New Hampshire, at present, has the lowest tax burden in the country, and some of us think it is a lot more civilized than we are. Many Massachusetts taxpayers look at New Hampshire the way Cubans look at Guantanamo Bay; freedom is so near and yet so far, but it's nice to have a role model. It will be a shame if we lose it because of the education issue, which education vouchers could address more easily than creating a new, big-government type tax. New Hampshire, with us as an example, has good reason to fear what it could become once this giant revenue source is available.

As Massachusetts legislators continue to break their promise that our 1989 income tax increase would be temporary, the Governor of New Hampshire is keeping her word to oppose any state income tax at all. In Justice Holmes' 1905, keeping one's word was considered a necessary virtue for a civilized man. Without honor between the taxer and taxee, how can there be trust? Without trust, how can there be civilization?

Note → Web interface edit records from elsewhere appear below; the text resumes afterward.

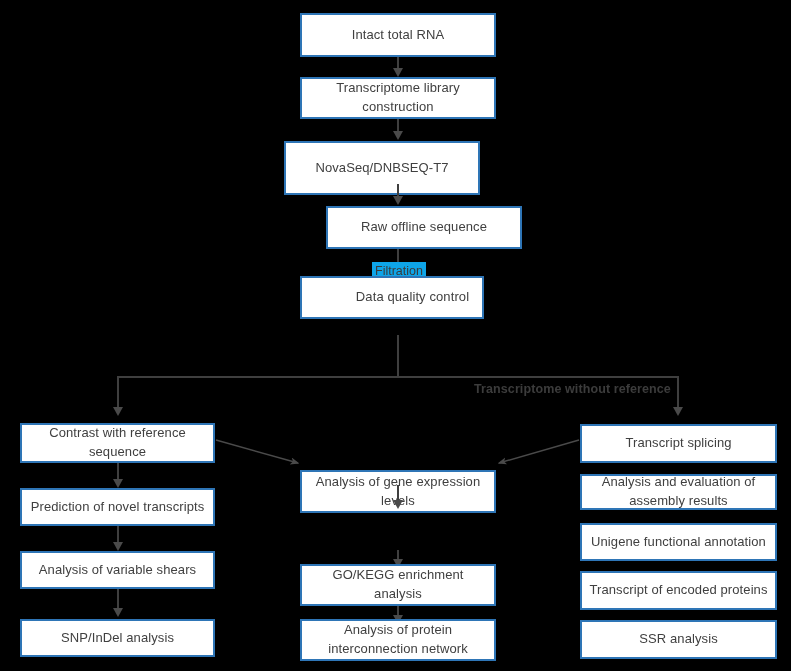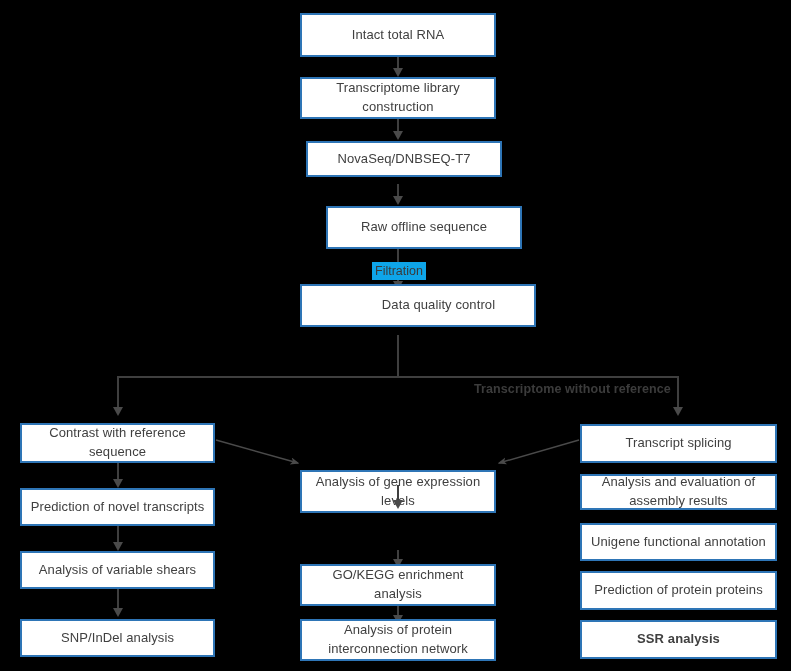"NovaSeq/DNBSEQ-T7" div.node { height: 36px -> 54px; left: 306px -> 284px }
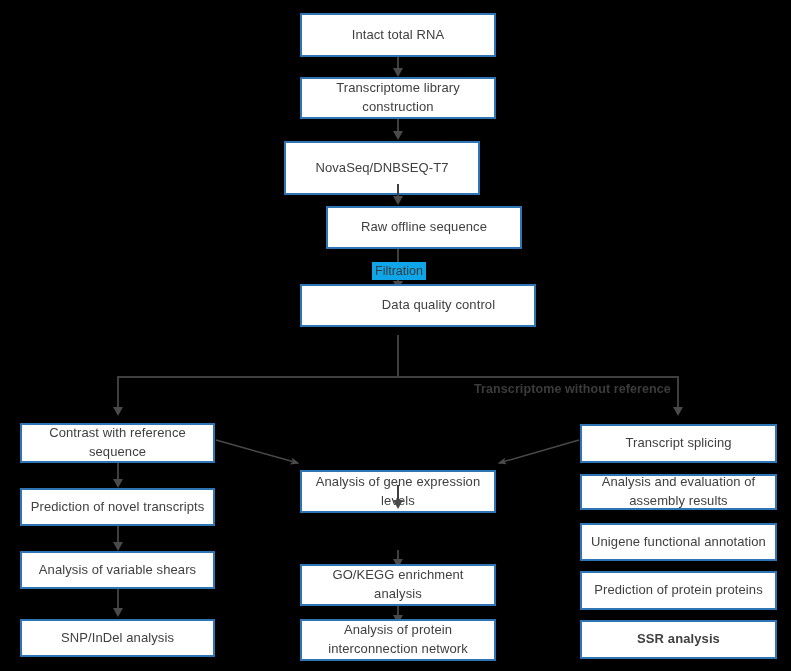"Data quality control" div.node { top: 284px -> 276px; width: 236px -> 184px }
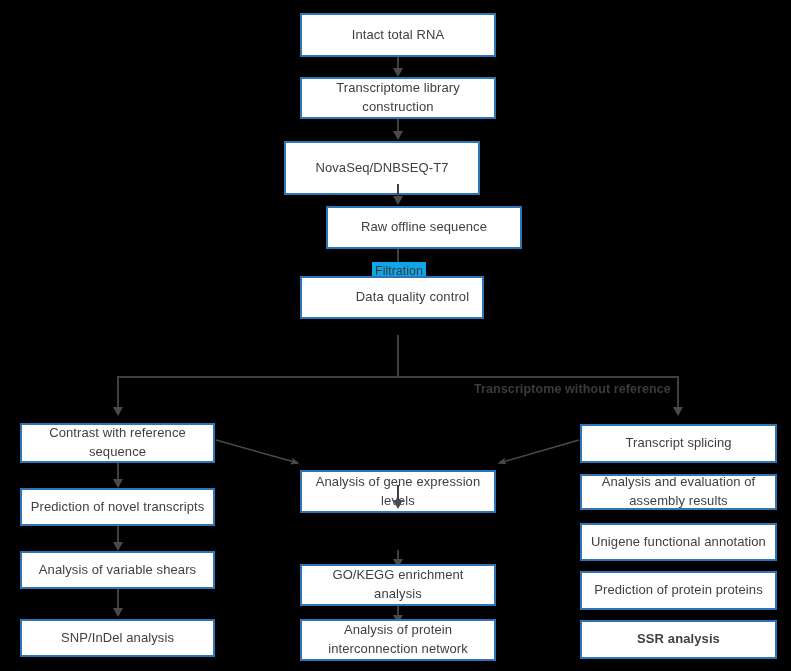"Prediction of protein proteins" div.node { text: Prediction of protein -> Transcript of encoded }
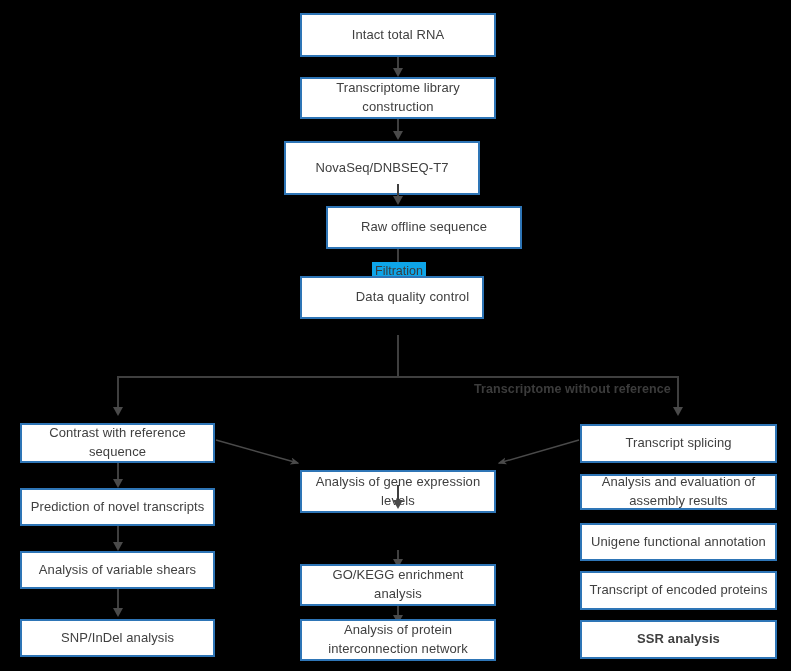"SSR analysis" div.node { font-weight: bold -> none }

Therefore it is essential that Governor Shaheen keep her "no income tax promise," and that we see a tax cut in Massachusetts this year to repeal that "temporary" tax increase left over from  1989. If we taxpayers don't insist that our elected officials keep their word, we'll all be playing the role of April Fool for the rest of our uncivilized taxpaying lives.

Barbara Anderson is executive director of Citizens for Limited Taxation. She writes regularly for the Viewpoint page. Her biweekly syndicated column also appears in other publications around the state.